• A comprehensive analysis of the oil fields of the North Slope of Alaska: their use as analogs, recent exploration, and forecasted royalty and production tax revenue

      Michie, Joshua J.; Patil, Shirish; Dandekar, Abhijit; Khataniar, Santanu; Sonwalker, Vikas (2018)
      Revenues from petroleum production supply most of the revenue for unrestricted general funds for the State of Alaska. As such, variations in the price of oil, decline from existing production and new developments greatly affect the money available for the state to spend on everything from roads to education. This study reviewed all producing oil fields on the North Slope, characterized their reservoir performance and forecasted future production. This was coupled with analysis of recent exploration discoveries and ongoing project developments to forecast future North Slope production and create potential royalty and production tax revenue forecasts. After 40 years of production, Prudhoe Bay remains the dominant field on the North Slope, accounting for 45% of current production.
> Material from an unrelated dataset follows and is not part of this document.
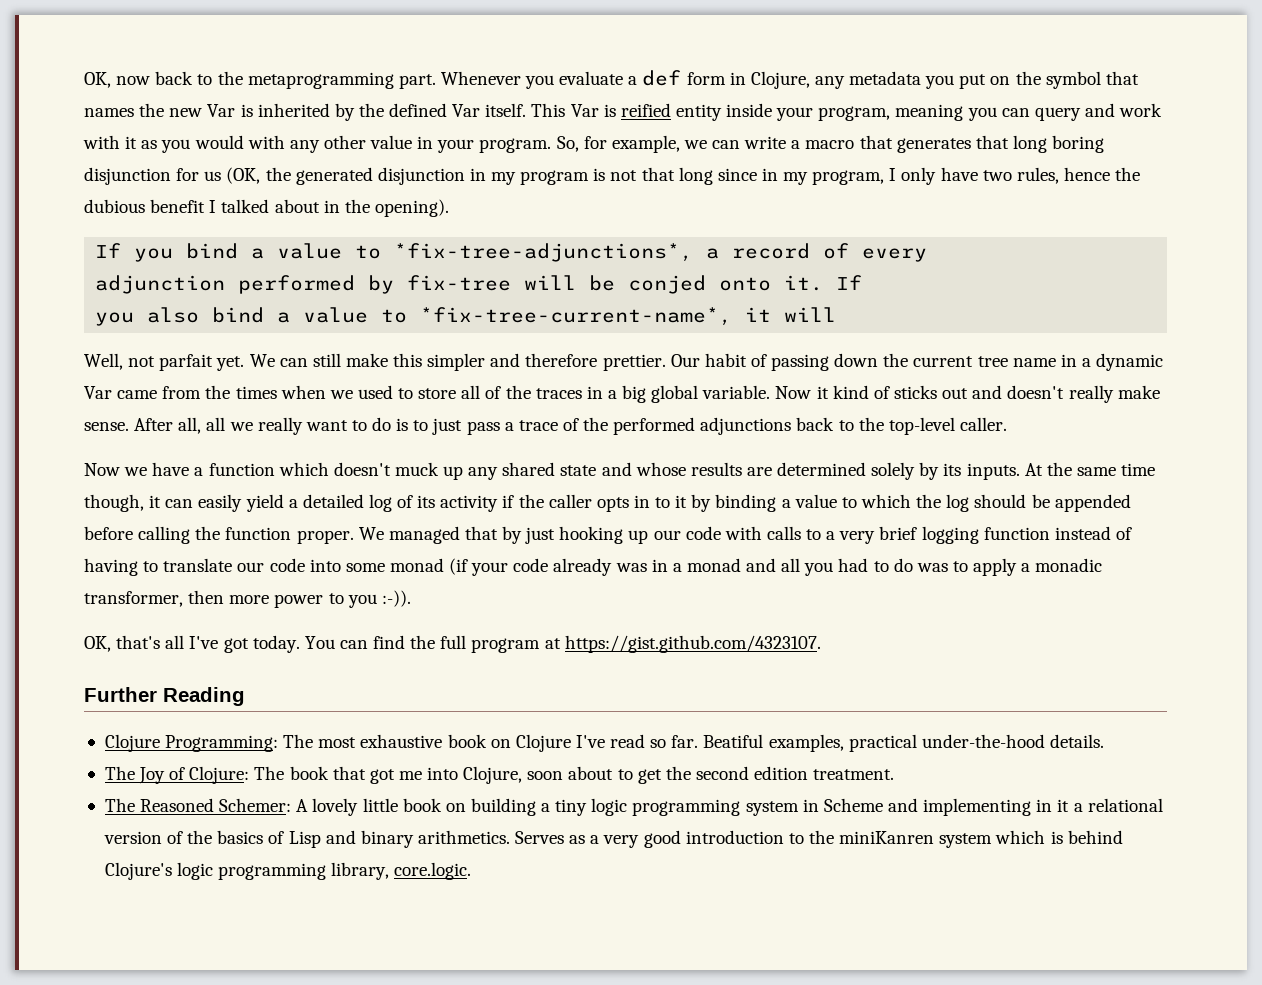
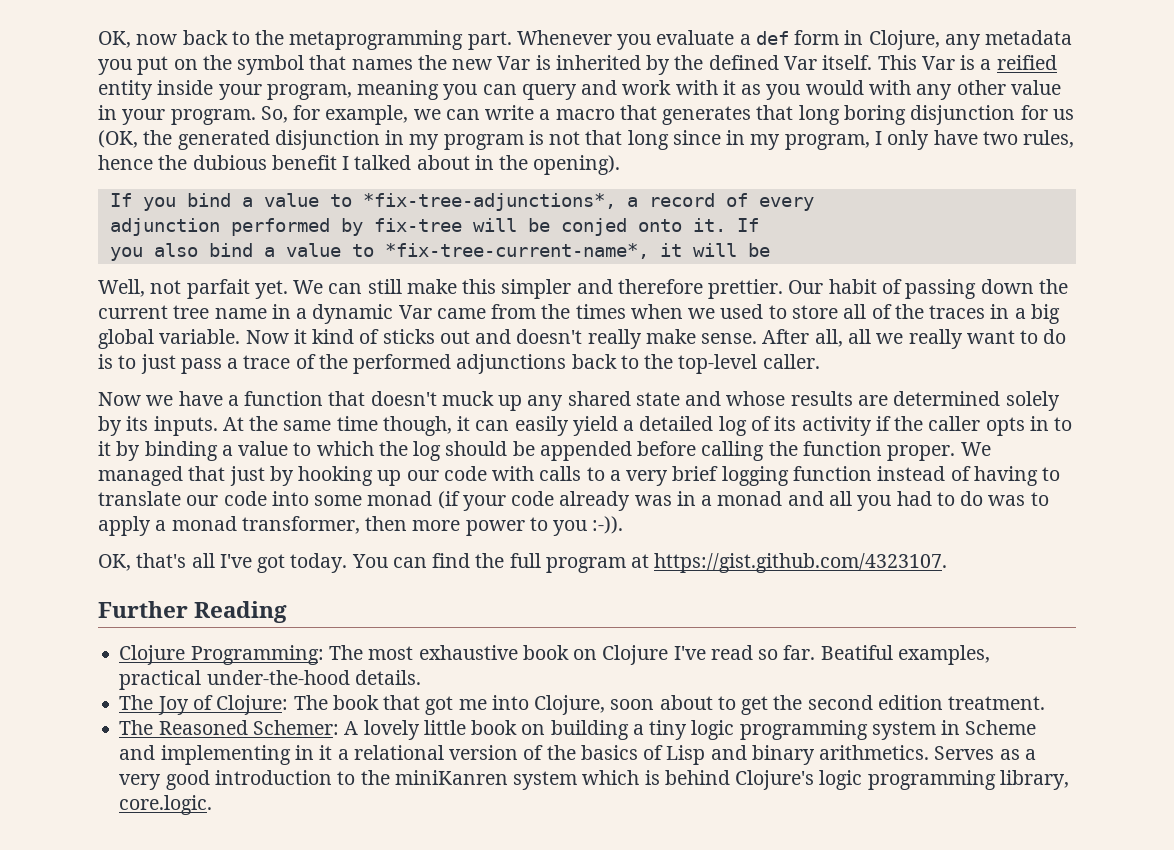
(616, 110) none -> [980,59,992,70] a
(837, 314) none -> [747,243,770,257] be
[278,462,329,476] which -> [328,391,366,406] that
[502,526,556,544] by just -> [229,466,294,486] just by
[1035,558,1103,572] monadic -> [171,516,237,531] monad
Relatively large changes in the non-anchor field pools are only able to change North Slope production by a couple of percent due to the nature of their size compared to Prudhoe Bay, Kuparuk and Alpine. New developments however, are able to materially contribute to changes in North Slope production if they are large enough. With continued activity in the many fields, creating an accurate forecast is challenging, however, without new developments, the Trans Alaska Pipeline will need to make changes to accommodate low flow rates. Currently identified new developments have the potential to extend current production rates 10-20 years. Some of these announced developments and discoveries have announced productivity rates that are not realistic compared to analog well performance, and will likely require many more wells to achieve the announced rates and volumes.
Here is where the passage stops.